### Source material ###

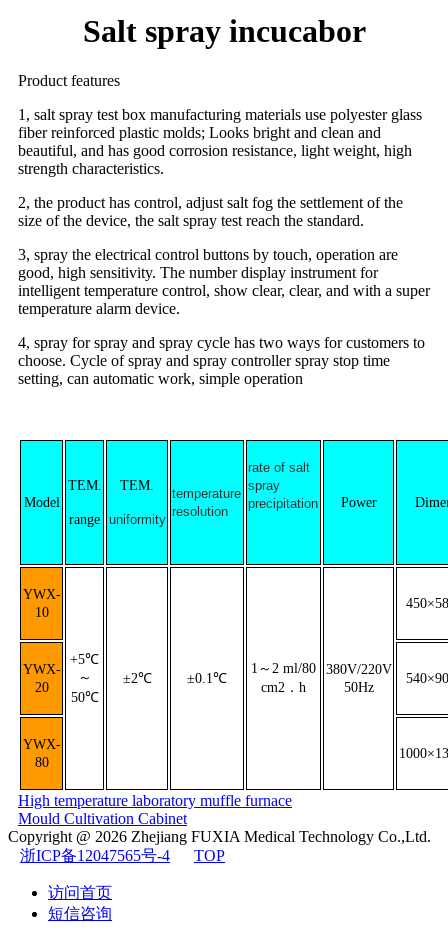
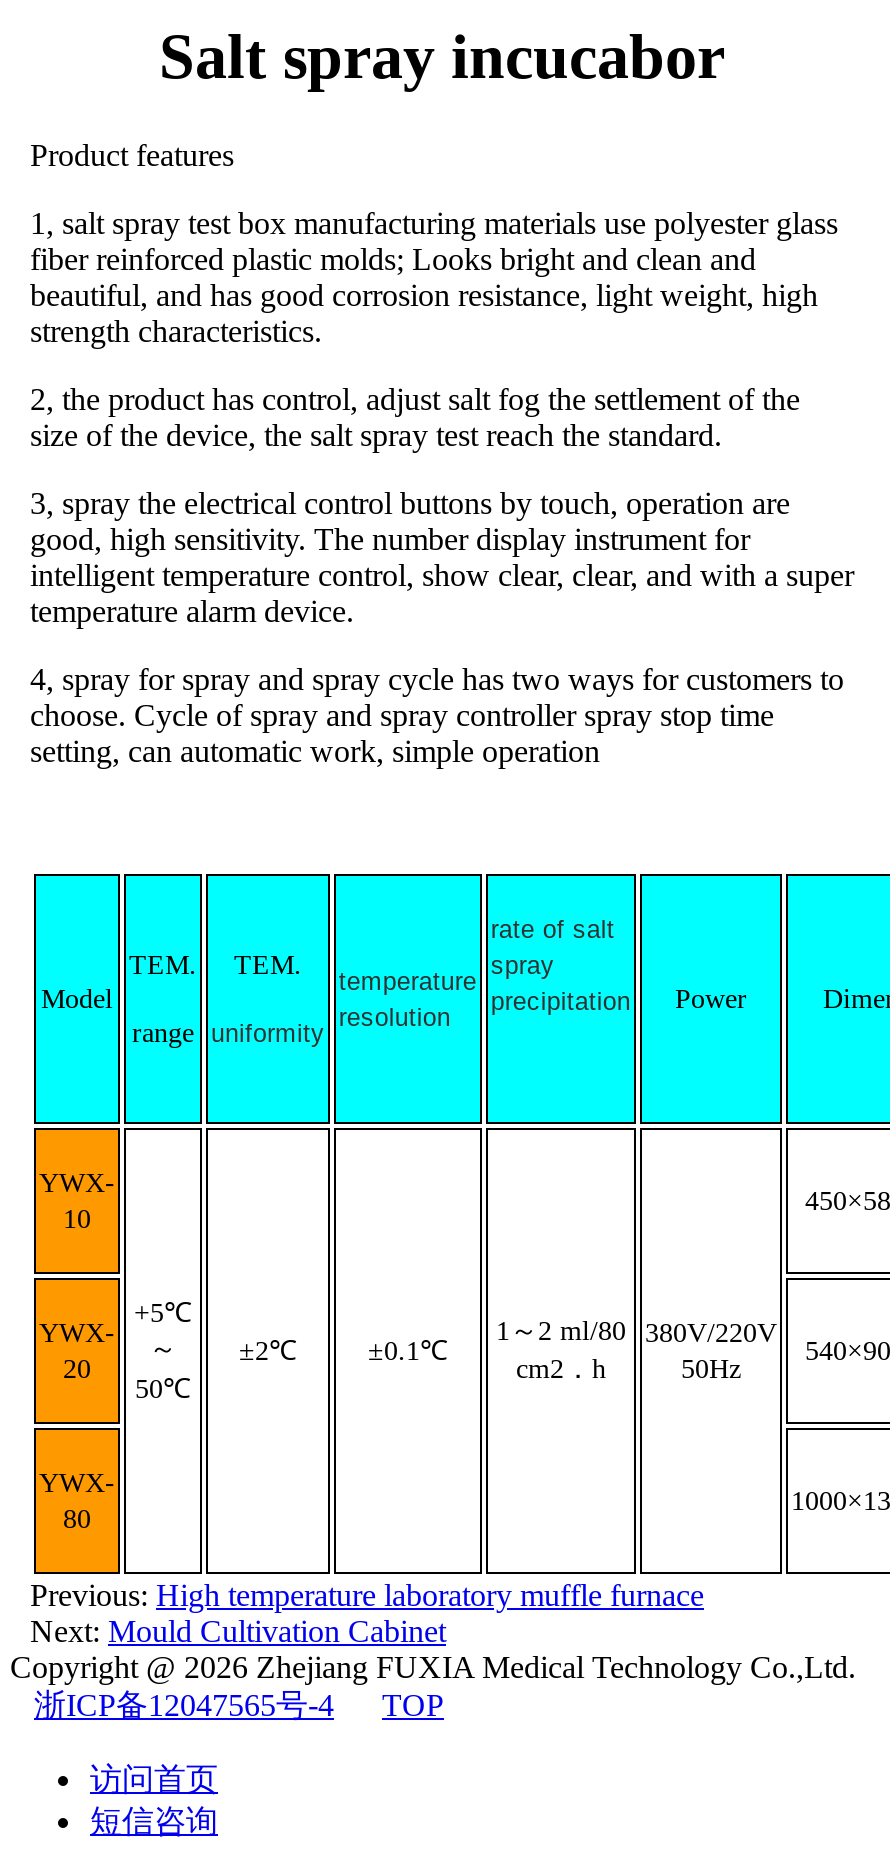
- High temperature laboratory muffle furnace
- Mould Cultivation Cabinet
+ Previous: High temperature laboratory muffle furnace
+ Next: Mould Cultivation Cabinet
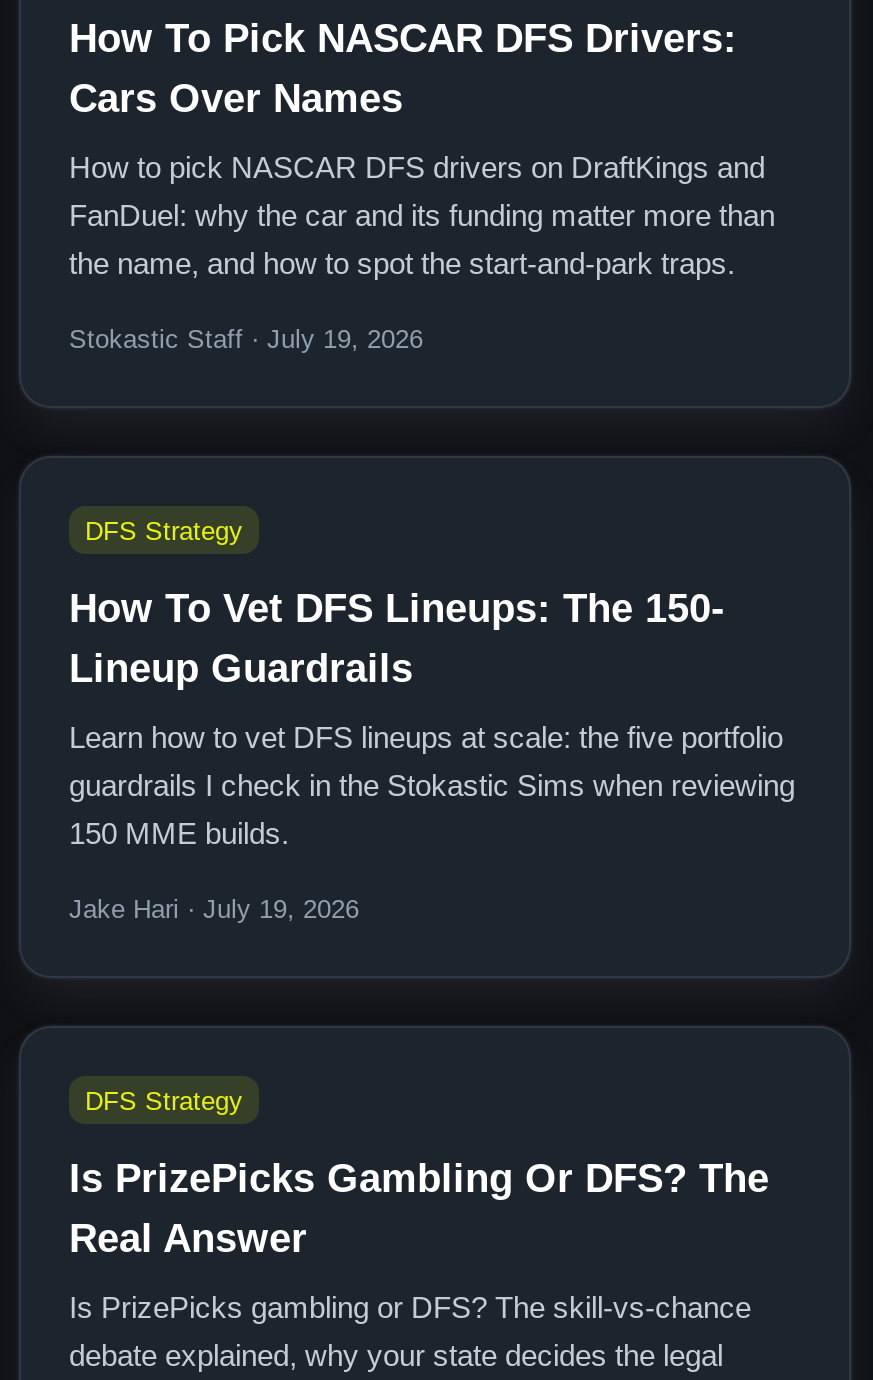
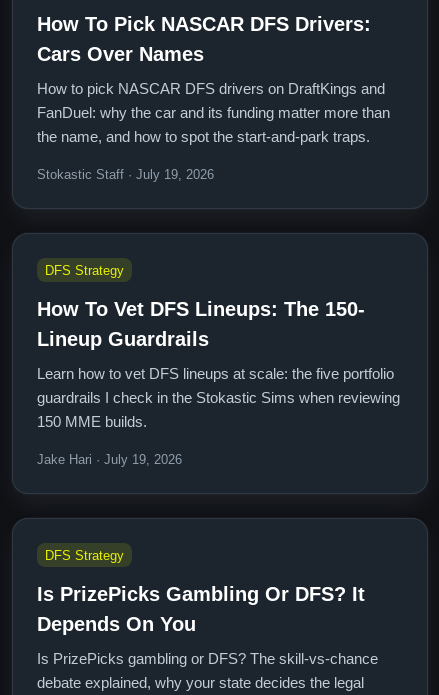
- Is PrizePicks Gambling Or DFS? The
- Real Answer
+ Is PrizePicks Gambling Or DFS? It
+ Depends On You
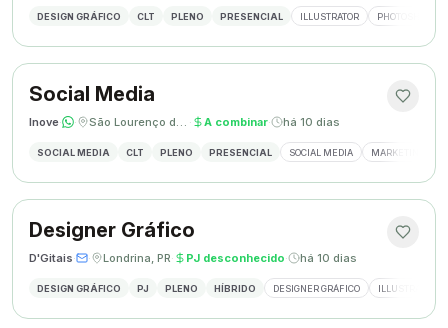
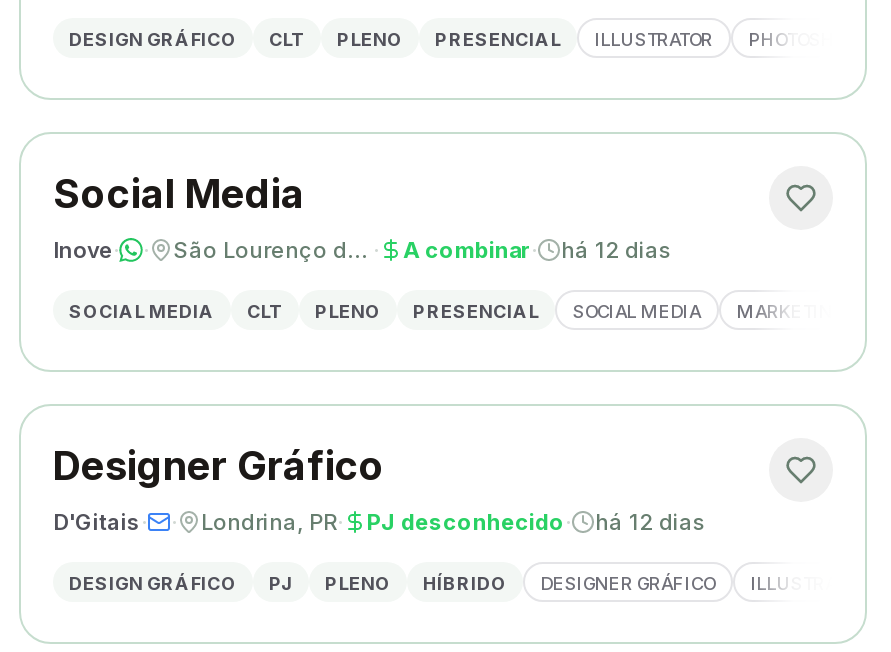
- há 10 dias
+ há 12 dias

- há 10 dias
+ há 12 dias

###

What you need to do: Starting at the line that contains "- Is PrizePicks Gambling Or DFS? The", reproduce each line exactly through the end of the entries above, leaving every picture out.

Exercise output:
- Is PrizePicks Gambling Or DFS? The
- Real Answer
+ Is PrizePicks Gambling Or DFS? It
+ Depends On You
- há 10 dias
+ há 12 dias

- há 10 dias
+ há 12 dias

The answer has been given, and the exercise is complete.